You'll love these! I've been on a cookie craze lately so I busted out my list of all the cookie recipes I've wanted to try. I let one of my good friends choose for me since I was going to bring them to a group event and chances are that my friends would end up eating most of them. Unfortunately, when I pulled them out of the oven... I couldn't help but eat.. Not one... Not two.. But three.. Almost immediately.. But in my defense they were the less perfectly circular ones :)

Cookies and Cream Cookies adapted from Erica's Sweet Tooth
Makes 28 cookies

Ingredients
1/2 cup butter, at room temperature
6 tbsp sugar
6 tbsp brown sugar
1 egg
1 tsp vanilla
1-1/4 cup flour
1/2 tsp baking soda
1/2 tsp salt
12 Oreo's, broken up into small pieces (I used a ziploc bag and pounded the cookies with my fist :)...)

Directions
1. Preheat the over to 350 degrees.
2. In the bowl of an electric mixer, cream together the butter and sugars until light and fluffy
3. Add egg and vanilla and beat until well mixed.
4. In a medium bowl, whisk together flour, baking soda, and salt.
5. With the mixer on low, slowly add the dry ingredients into the wet until just combined.
6. Gently fold in Oreo pieces.
7. Scoop 1 inch dough balls onto an ungreased cookie sheet about 2 inches apart.
- Bake for 8-10 minutes, until the edges barely start to brown. Cool on baking sheet for a few minutes and they'll flatten and become beautiful.

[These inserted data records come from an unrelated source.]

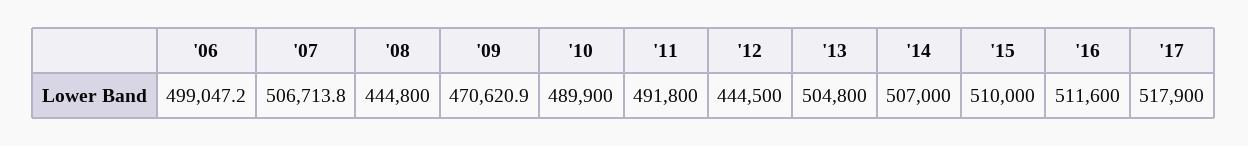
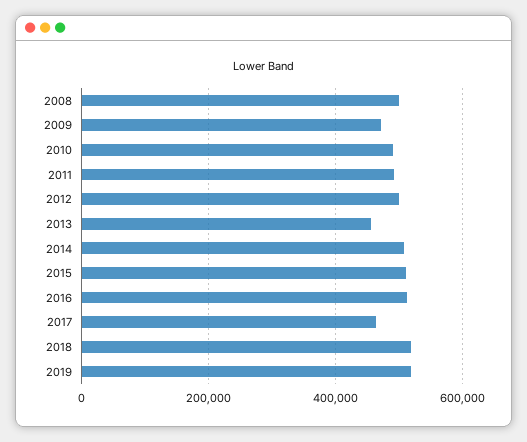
'06: 499047.2 -> none
'07: 506713.8 -> none
'08: 444800 -> 500000
'12: 444500 -> 500000
'13: 504800 -> 460000
'17: 517900 -> 460000
2018: none -> 520000
2019: none -> 520000

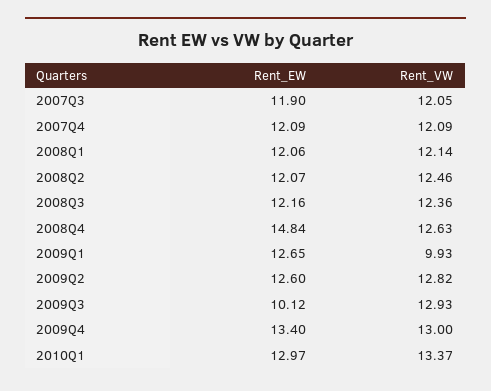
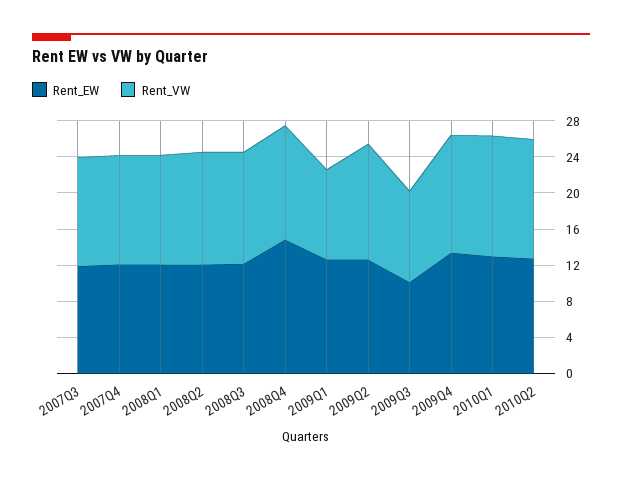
Rent_VW, 2009Q3: 12.93 -> 10
Rent_EW, 2010Q2: none -> 13
Rent_VW, 2010Q2: none -> 13

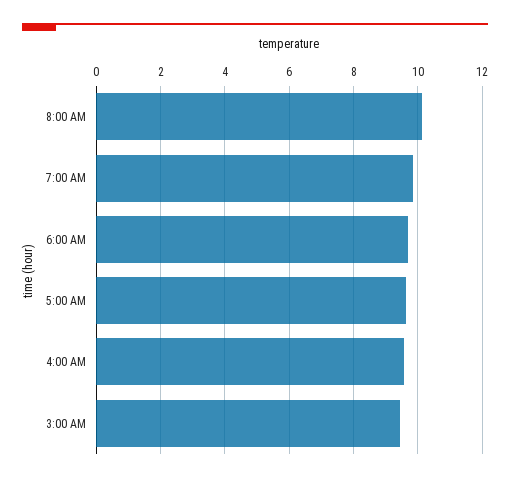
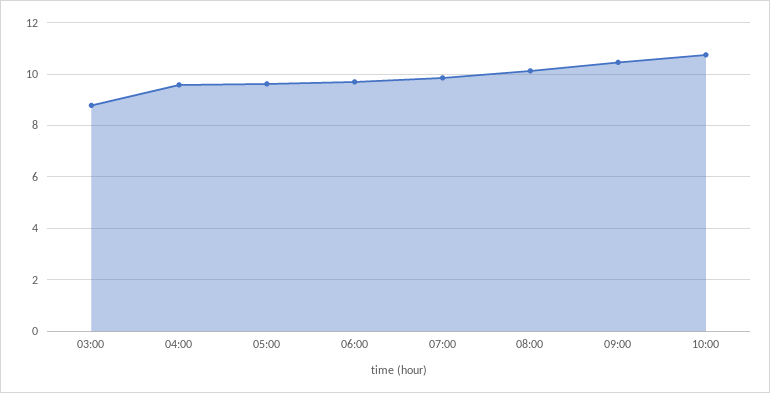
3:00 AM: 9.4 -> 8.75
09:00: none -> 10.5
10:00: none -> 10.75

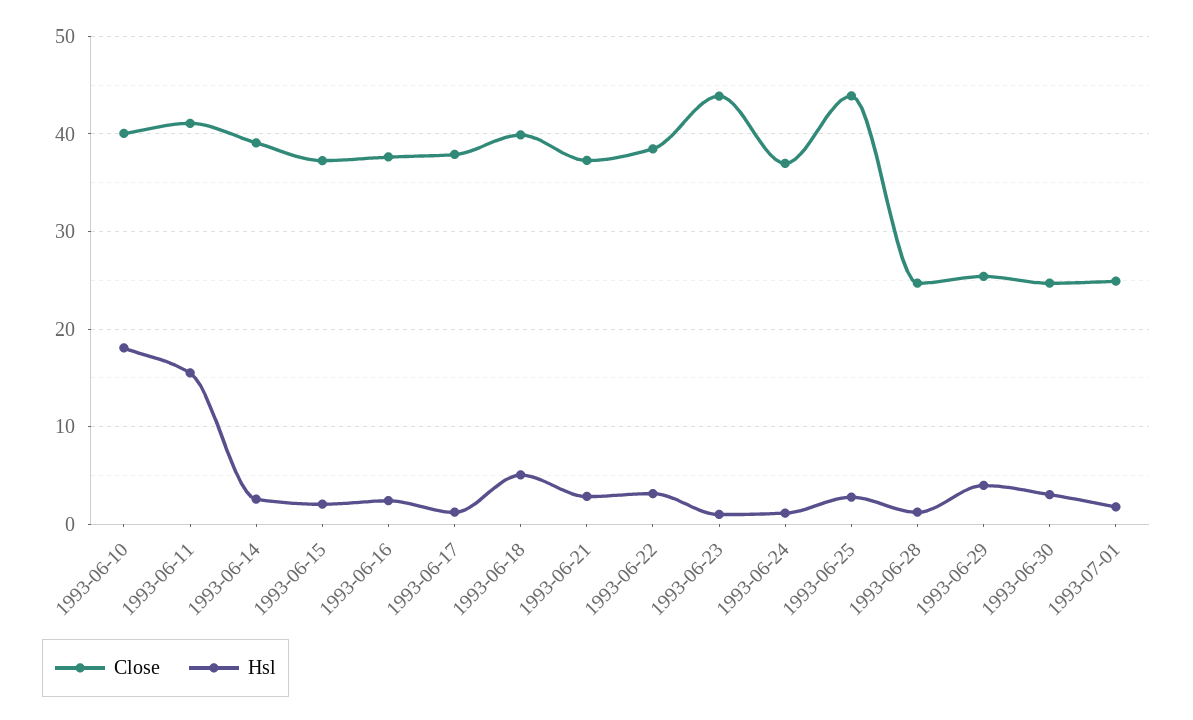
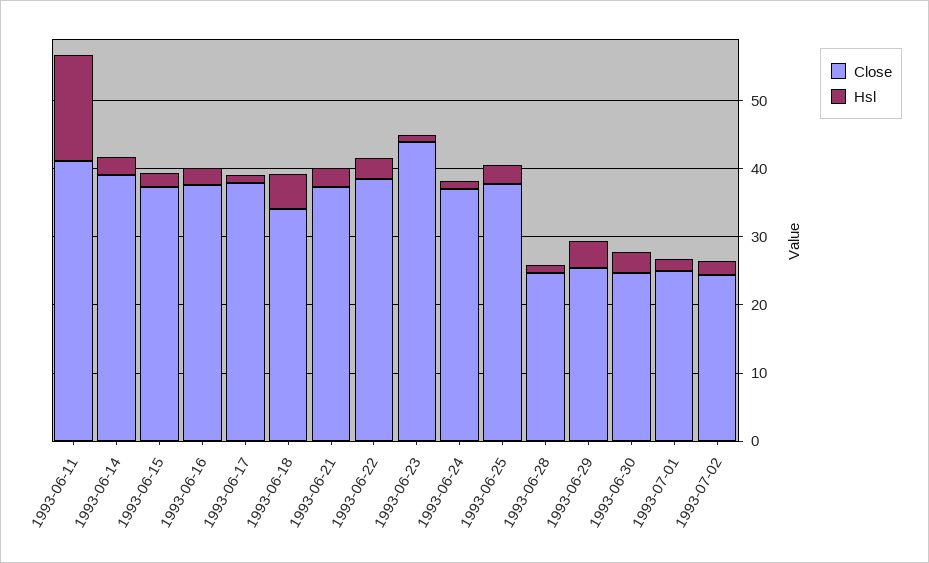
Close, 1993-06-10: 40 -> none
Hsl, 1993-06-10: 18 -> none
Close, 1993-06-18: 40 -> 34
Close, 1993-06-25: 44 -> 38
Close, 1993-07-02: none -> 24
Hsl, 1993-07-02: none -> 2

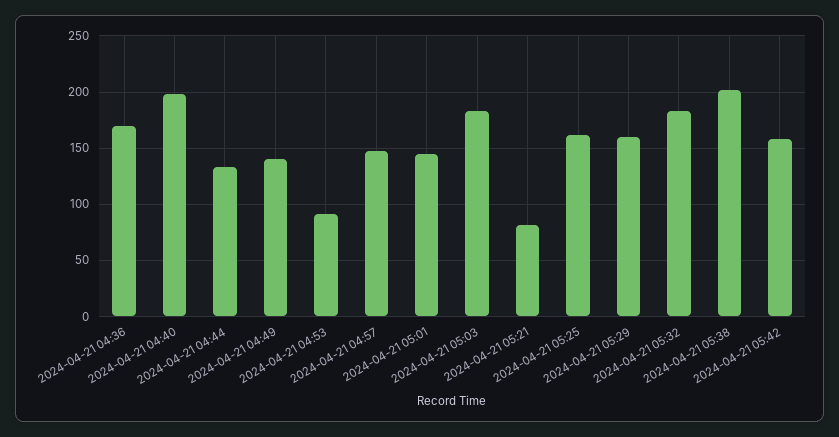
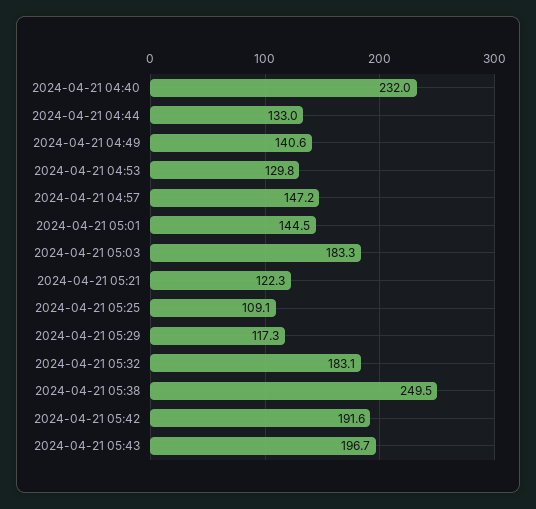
2024-04-21 04:36: 170 -> none
2024-04-21 04:40: 200 -> 232
2024-04-21 04:53: 90 -> 129.8
2024-04-21 05:21: 80 -> 122.3
2024-04-21 05:25: 160 -> 109.1
2024-04-21 05:29: 160 -> 117.3
2024-04-21 05:38: 200 -> 249.5
2024-04-21 05:42: 160 -> 191.6
2024-04-21 05:43: none -> 196.7

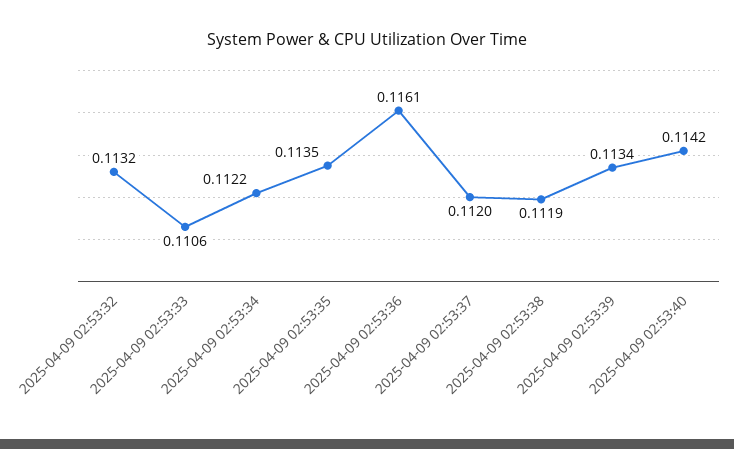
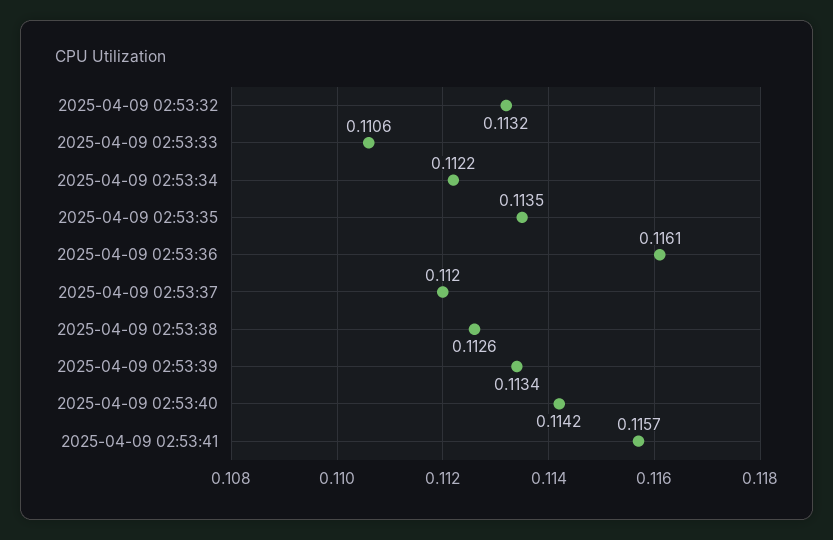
2025-04-09 02:53:38: 0.1119 -> 0.1126
2025-04-09 02:53:41: none -> 0.1157

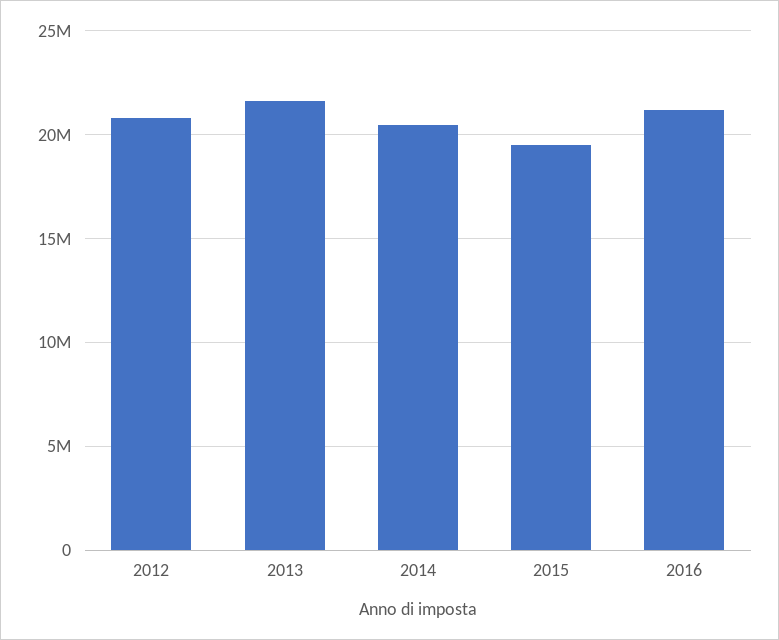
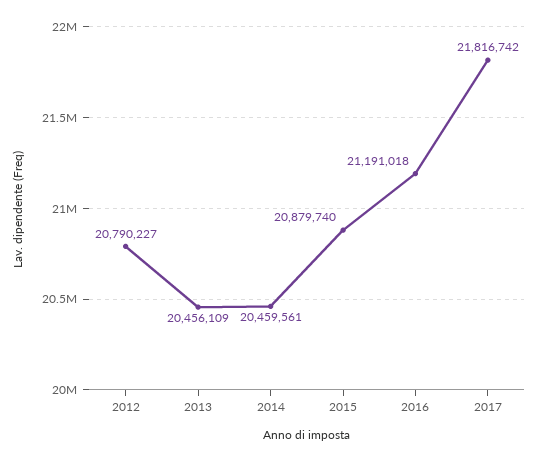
2013: 21500000 -> 20456109
2015: 19500000 -> 20879740
2017: none -> 21816742

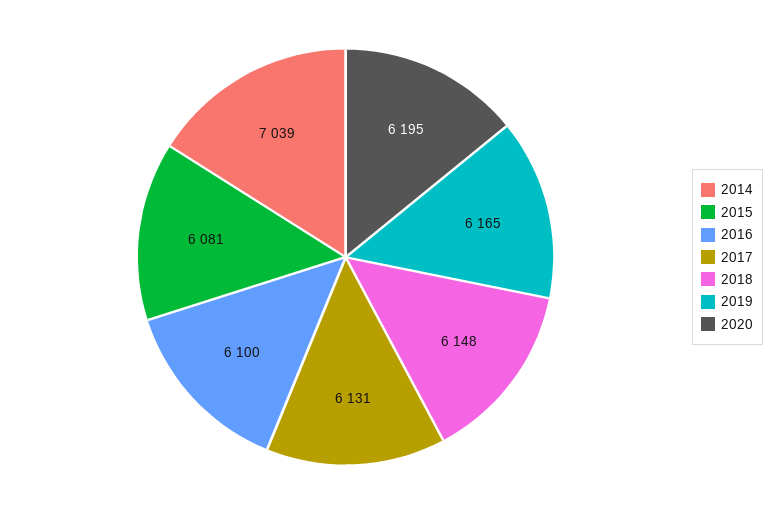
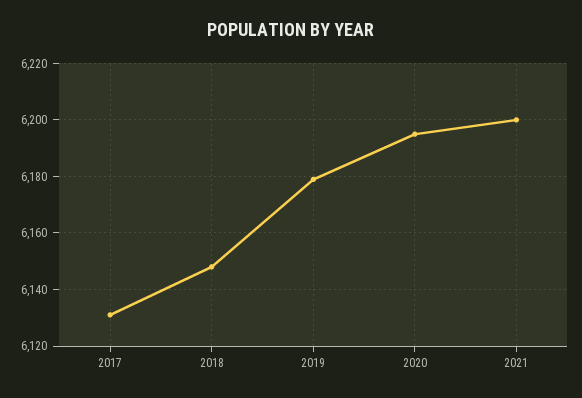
2014: 7039 -> none
2015: 6081 -> none
2016: 6100 -> none
2019: 6165 -> 6180
2021: none -> 6200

Thursday, February 2, 2012

Mint Chip Cookies!

My aunt is visiting from Taiwan and she was telling me about this mint/chocolate cake from Singapore that was the best thing she ever ate...and after hearing her say that, I thought to myself as Barney Stinson would say, "challenge accepted!" However since I'm heading to Tahoe for a weekend snowboardng trip I figured I would make cookies instead as they are easier to transport to NorCal. These are your average cholocated cookie with the addition of mint chopped mint chocolate. I had Hershey mint truffles but go ahead and use andres. These cookies taste like a softer version of thin mints.. Pop them in the freezer for a cool treat!

Mint Chip Cookies
Makes 30 cookies

Ingredients
1 stick and 2 tbs butter softened
1 cups white sugar
1 eggs
1 teaspoons vanilla extract
1 cups all-purpose flour
2/3 cup unsweetened Hershey cocoa powder
1/2 teaspoon baking soda
1/4 teaspoon salt
1 cup chopped min chocolate

Directions
1. Preheat oven to 350 degrees F
2. In a large bowl, cream together the butter and sugar until light and fluffy
3. Then beat the egg and add the vanilla into the sugar mixture
4. In a separate bowl, mix flour, cocoa, baking soda, and salt
5. Gradually combine dry ingredients into the creamed mixture.
6. Fold in chocolate chips.
7. Scoop with a tablespoon and roll into a ball shape 1 inch in diameter. Slightly flatten before baking for 8-10 mins.

Sunday, January 8, 2012

Cranberry Lemon Scones

This past weekend I hosted four young sisters from my church for a winter break bible school thing and I figured it would be a great opportunity to bust out the stand mixer! I had a can of whole cranberries on my shelf since thanksgiving so I decided to put them to use. I've been ridiculously busy and haven't had much time to bake so it was nice heating up the oven again... so nice that I also baked some bread and cookies.. Anyway, back to the scones. I am a huge blog fan of smitten kitchen and found this recipe on there. The scones were wonderfully light and creamy and tasted awesome out of the oven with some fresh whipped cream. Unfortunately, the dough was really moist and hard to work with according to the recipe. I dropped a blob on a baking sheet and baked it to see whether adding flour to dry up the dough would make a difference in the end product. I added approximately 1 cup of extra flour and it allowed me to work with the dough, rolling it into a ball and flattening it so i could make scone wedges. In the end, with the extra flour or without the scones still tasted the same. I'm going to continue experimenting with scone recipes but this recipe will get the job done when you've got a craving!


Ingredients

1 1/2 tablespoons freshly grated lemon zest (from about 2 lemons; preferably Meyer)
2 1/2 cups all-purpose flour
1/2 cup sugar plus 3 tablespoons additional if using fresh cranberries
1 tablespoon baking powder
1/2 teaspoon salt
3/4 stick (6 tablespoons) cold unsalted butter, cut into bits
1 1/4 cups fresh cranberries, chopped coarse, or 1 1/4 cups dried cranberries, if you insist
1 large egg
1 large egg yolk
1 cup heavy cream

Accompaniment: whipped cream
Directions:

Preheat oven to 400°F. and line a large baking sheet with parchment paper.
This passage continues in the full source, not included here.